Microsoft wins ImageNet 2015 through feedforward LSTM without gates

Microsoft Wins ImageNet 2015 through
Highway Net (or Feedforward LSTM) without Gates

Jürgen Schmidhuber

Microsoft Research dominated the ImageNet 2015 contest with a very deep neural network of 150 layers [1]. Congrats to Kaiming He & Xiangyu Zhang & Shaoqing Ren & Jian Sun on the great results [2]!

Their Residual Net or ResNet [1] of December 2015 is a special case of our Highway Net [4] of May 2015, the first very deep feedforward networks with hundreds of layers. Highway nets are essentially feedforward versions of recurrent Long Short-Term Memory (LSTM) networks [3] with forget gates (or gated recurrent units) [5].

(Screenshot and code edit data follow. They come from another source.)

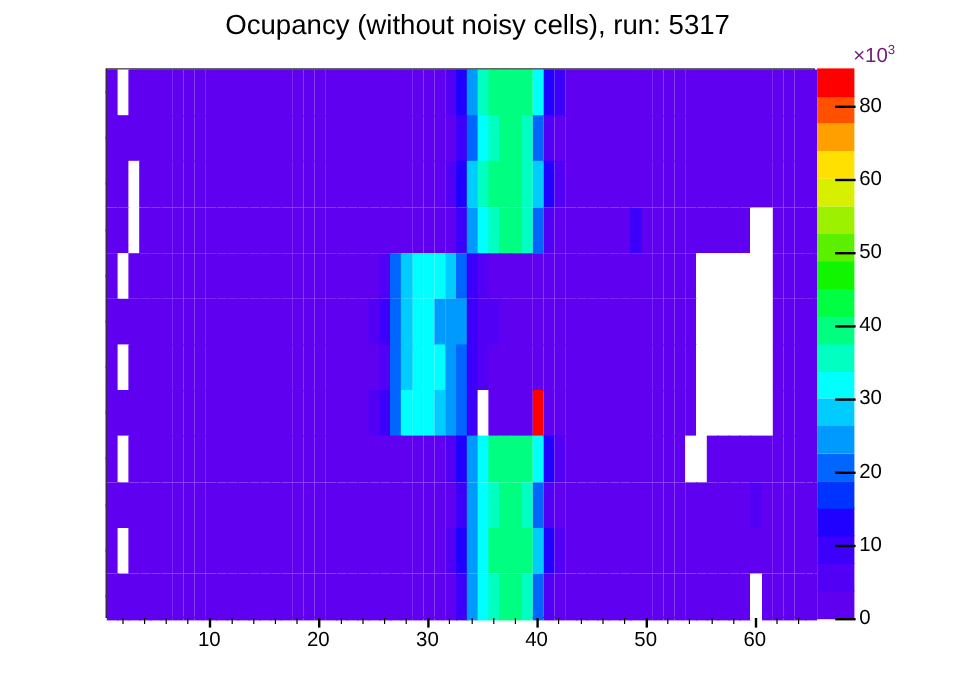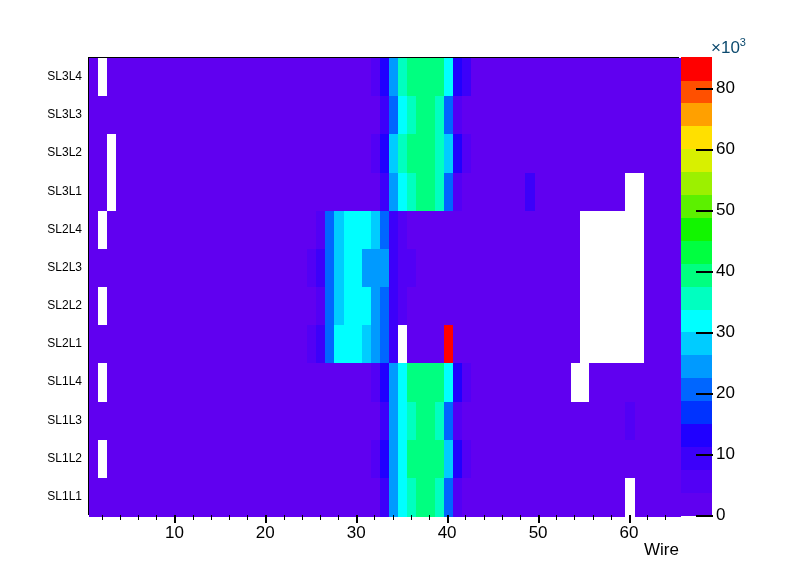--- a/index.html
+++ b/index.html
@@ -31,43 +31,30 @@
   .xlab{position:absolute;top:524px;font-size:17px;line-height:18px;
         text-align:center;width:44px;margin-left:-22px;color:#000;}
   #xtitle{position:absolute;left:0;top:540px;width:679px;text-align:right;
           font-size:17px;line-height:19px;color:#000;}
 
   
   #cbar{position:absolute;left:681px;top:57px;width:31px;height:458px;}
   .cband{position:absolute;left:0;width:31px;}
   .cbtick{position:absolute;left:696px;width:17px;height:0;border-top:2px solid #000;}
   .cblab{position:absolute;left:716px;font-size:17px;line-height:17px;color:#000;}
-  #cbexp{position:absolute;left:711px;top:33px;font-size:17px;line-height:18px;color:#0c4a6e;}
+  #cbexp{position:absolute;left:711px;top:33px;font-size:17px;line-height:18px;color:#701a75;}
   #cbexp sup{font-size:11px;vertical-align:super;}
 </style>
 </head>
 <body>
 
 <div id="canvas">
 
-
-  <div id="yaxis-labels">
-      <div class="ylab" style="top:13.1px;">SL3L4</div>
-      <div class="ylab" style="top:51.3px;">SL3L3</div>
-      <div class="ylab" style="top:89.4px;">SL3L2</div>
-      <div class="ylab" style="top:127.6px;">SL3L1</div>
-      <div class="ylab" style="top:165.8px;">SL2L4</div>
-      <div class="ylab" style="top:203.9px;">SL2L3</div>
-      <div class="ylab" style="top:242.1px;">SL2L2</div>
-      <div class="ylab" style="top:280.3px;">SL2L1</div>
-      <div class="ylab" style="top:318.4px;">SL1L4</div>
-      <div class="ylab" style="top:356.6px;">SL1L3</div>
-      <div class="ylab" style="top:394.8px;">SL1L2</div>
-      <div class="ylab" style="top:432.9px;">SL1L1</div>
-    </div>
+  <div id="title">Ocupancy (without noisy cells), run: 5317</div>
+
   <div id="yticks-holder">
       <div class="ytick" style="top:76.1px;"></div>
       <div class="ytick" style="top:114.3px;"></div>
       <div class="ytick" style="top:152.4px;"></div>
       <div class="ytick" style="top:190.6px;"></div>
       <div class="ytick" style="top:228.8px;"></div>
       <div class="ytick" style="top:266.9px;"></div>
       <div class="ytick" style="top:305.1px;"></div>
       <div class="ytick" style="top:343.3px;"></div>
       <div class="ytick" style="top:381.4px;"></div>
@@ -896,21 +883,20 @@
       <div class="xtick" style="left:629.0px;"></div>
     </div>
   <div id="xlabels-holder">
       <div class="xlab" style="left:174.4px;">10</div>
       <div class="xlab" style="left:265.3px;">20</div>
       <div class="xlab" style="left:356.2px;">30</div>
       <div class="xlab" style="left:447.1px;">40</div>
       <div class="xlab" style="left:538.1px;">50</div>
       <div class="xlab" style="left:629.0px;">60</div>
     </div>
-  <div id="xtitle">Wire</div>
 
   <div id="cbexp">×10<sup>3</sup></div>
   <div id="cbar">
       <div class="cband" style="top:435.10px;height:23.50px;background:#6000f0;"></div>
       <div class="cband" style="top:412.20px;height:23.50px;background:#5200f5;"></div>
       <div class="cband" style="top:389.30px;height:23.50px;background:#3c00fa;"></div>
       <div class="cband" style="top:366.40px;height:23.50px;background:#2000ff;"></div>
       <div class="cband" style="top:343.50px;height:23.50px;background:#0033ff;"></div>
       <div class="cband" style="top:320.60px;height:23.50px;background:#0066ff;"></div>
       <div class="cband" style="top:297.70px;height:23.50px;background:#009aff;"></div>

Let g, t, h denote non-linear differentiable functions. Each non-input layer of a Highway Net computes g(x)x + t(x)h(x), where x is the data from the previous layer. (Like LSTM [3] with forget gates [5] for recurrent networks.)

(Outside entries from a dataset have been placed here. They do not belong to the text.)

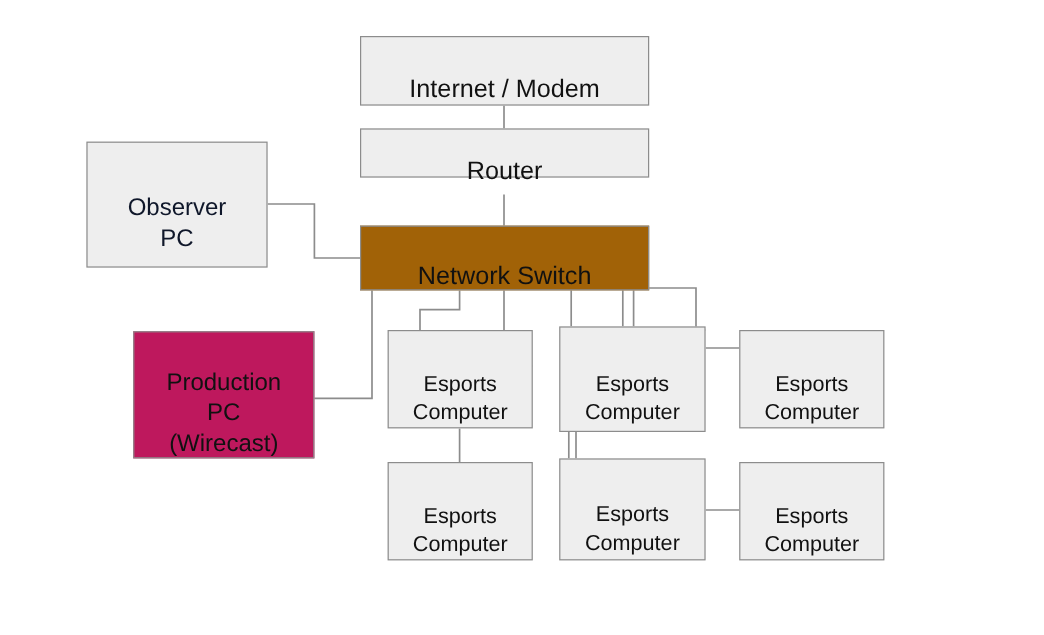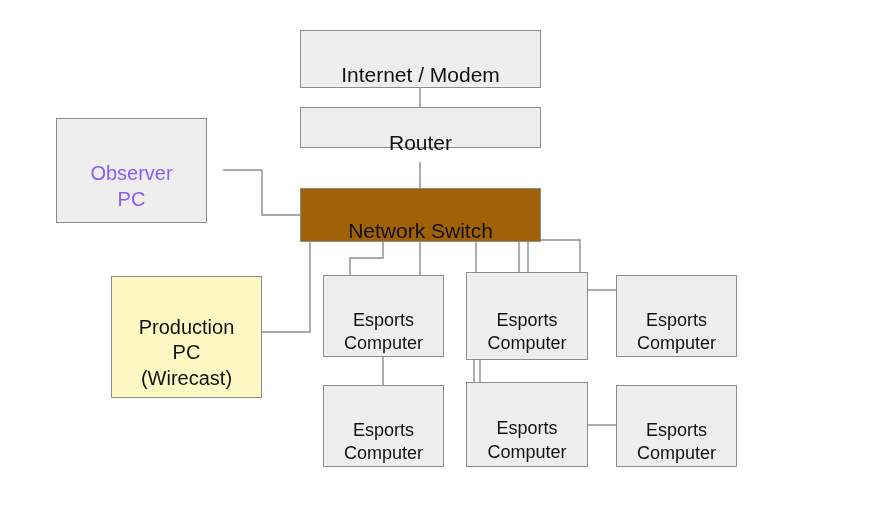--- a/index.html
+++ b/index.html
@@ -73,25 +73,25 @@
   <div id="node-layer">
       <div class="node size-lg" style="left: 300px; top: 30px; width: 241px; height: 58px; background: rgb(238, 238, 238); border-color: rgb(140, 140, 140); color: rgb(17, 17, 17);">
         <span class="node-label">Internet / Modem</span>
       </div>
       <div class="node size-lg" style="left: 300px; top: 107px; width: 241px; height: 41px; background: rgb(238, 238, 238); border-color: rgb(140, 140, 140); color: rgb(17, 17, 17);">
         <span class="node-label">Router</span>
       </div>
       <div class="node size-lg" style="left: 300px; top: 188px; width: 241px; height: 54px; background: #a16207; border-color: rgb(140, 140, 140); color: rgb(17, 17, 17);">
         <span class="node-label">Network Switch</span>
       </div>
-      <div class="node size-md" style="left: 56px; top: 118px; width: 151px; height: 105px; background: rgb(238, 238, 238); border-color: rgb(140, 140, 140); color: #8b5cf6;">
+      <div class="node size-md" style="left: 72px; top: 118px; width: 151px; height: 105px; background: rgb(238, 238, 238); border-color: rgb(140, 140, 140); color: #0f172a;">
         <span class="node-label">Observer
 PC</span>
       </div>
-      <div class="node size-md" style="left: 111px; top: 276px; width: 151px; height: 122px; background: #fef9c3; border-color: rgb(140, 140, 140); color: rgb(17, 17, 17);">
+      <div class="node size-md" style="left: 111px; top: 276px; width: 151px; height: 106px; background: #be185d; border-color: rgb(140, 140, 140); color: rgb(17, 17, 17);">
         <span class="node-label">Production
 PC
 (Wirecast)</span>
       </div>
       <div class="node size-sm" style="left: 323px; top: 275px; width: 121px; height: 82px; background: rgb(238, 238, 238); border-color: rgb(140, 140, 140); color: rgb(17, 17, 17);">
         <span class="node-label">Esports
 Computer</span>
       </div>
       <div class="node size-sm" style="left: 466px; top: 272px; width: 122px; height: 88px; background: rgb(238, 238, 238); border-color: rgb(140, 140, 140); color: rgb(17, 17, 17);">
         <span class="node-label">Esports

The CNN layers of ResNets [1] do the same with g(x)=1 (a typical Highway Net initialisation) and t(x)=1, essentially like a Highway Net or a feedforward LSTM [3] without gates.

This is the basic ingredient required to overcome the fundamental deep learning problem of vanishing or exploding gradients. The authors mention it [1], but do not mention my very first student Sepp Hochreiter (now professor) who identified and analyzed it in 1991, years before anybody else did [6].

Apart from the quibbles above, I liked the paper [1] a lot. LSTM concepts keep invading CNN territory [e.g., 7a-e], also through GPU-friendly multi-dimensional LSTMs [8].


[1] Kaiming He, Xiangyu Zhang, Shaoqing Ren, Jian Sun. Deep Residual Learning for Image Recognition. TR arxiv:1512.03385, Dec 2015.

[2] ImageNet Large Scale Visual Recognition Challenge 2015 (ILSVRC2015): Results

[3] S. Hochreiter, J. Schmidhuber. Long Short-Term Memory. Neural Computation, 9(8):1735-1780, 1997. Based on TR FKI-207-95, TUM (1995). PDF. Led to a lot of follow-up work, and is now heavily used by leading IT companies all over the world.

[4] R. K. Srivastava, K. Greff, J. Schmidhuber. Highway networks. TR arxiv:1505.00387 (May 2015) and arXiv:1507.06228 (July 2015). Also at NIPS'2015.

[5] F. A. Gers, J. Schmidhuber, F. Cummins. Learning to Forget: Continual Prediction with LSTM. Neural Computation, 12(10):2451-2471, 2000. PDF.

[6] S. Hochreiter. Untersuchungen zu dynamischen neuronalen Netzen. Diploma thesis, TU Munich, 1991. Advisor: J. Schmidhuber. Overview.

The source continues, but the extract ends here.